### Work order
Leave the images out, and copy each of the records below exactly.

Records excerpted from a collection:
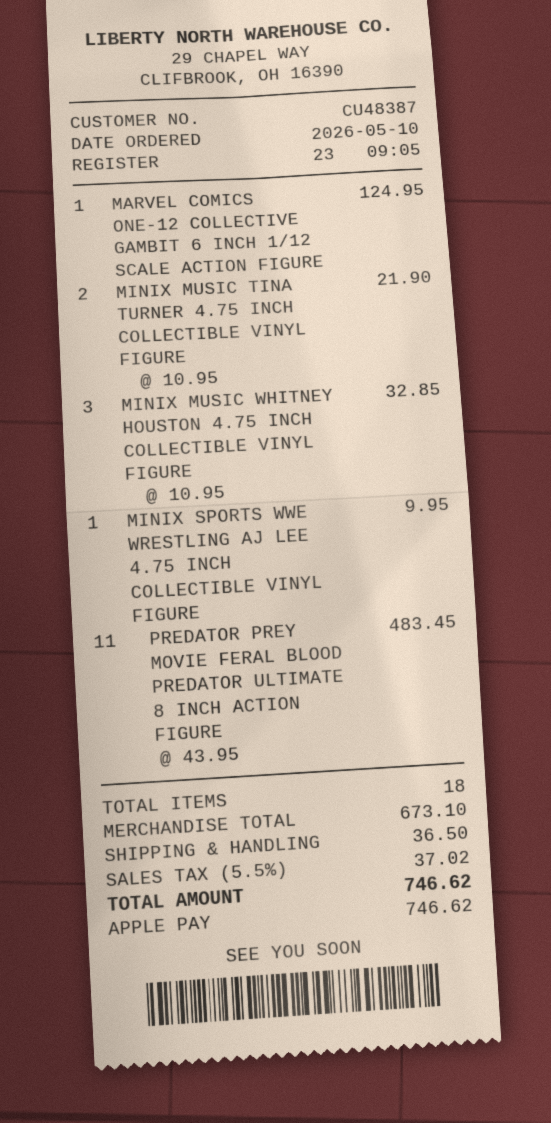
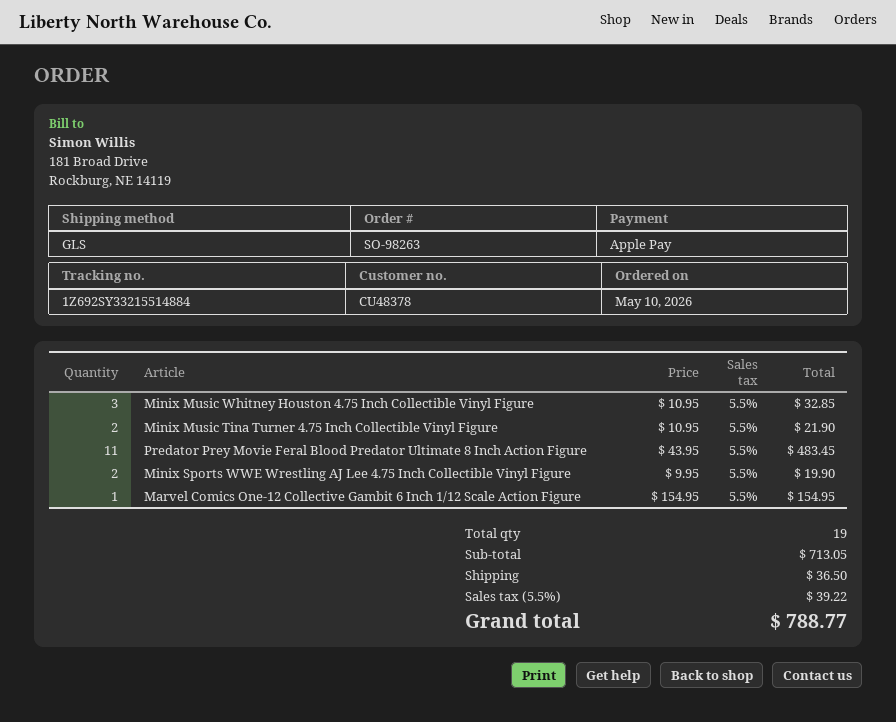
customer number: CU48387 -> CU48378
MARVEL COMICS ONE-12 COLLECTIVE GAMBIT 6 INCH 1/12 SCALE ACTION FIGURE: 1 x 124.95 = 124.95 -> 1 x 154.95 = 154.95
MINIX SPORTS WWE WRESTLING AJ LEE 4.75 INCH COLLECTIBLE VINYL FIGURE: 1 x 9.95 = 9.95 -> 2 x 9.95 = 19.90
total quantity: 18 -> 19
subtotal: 673.10 -> 713.05
tax: 5.5% = 37.02 -> 5.5% = 39.22
total: 746.62 -> 788.77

### Reply
customer number: CU48387 -> CU48378
MARVEL COMICS ONE-12 COLLECTIVE GAMBIT 6 INCH 1/12 SCALE ACTION FIGURE: 1 x 124.95 = 124.95 -> 1 x 154.95 = 154.95
MINIX SPORTS WWE WRESTLING AJ LEE 4.75 INCH COLLECTIBLE VINYL FIGURE: 1 x 9.95 = 9.95 -> 2 x 9.95 = 19.90
total quantity: 18 -> 19
subtotal: 673.10 -> 713.05
tax: 5.5% = 37.02 -> 5.5% = 39.22
total: 746.62 -> 788.77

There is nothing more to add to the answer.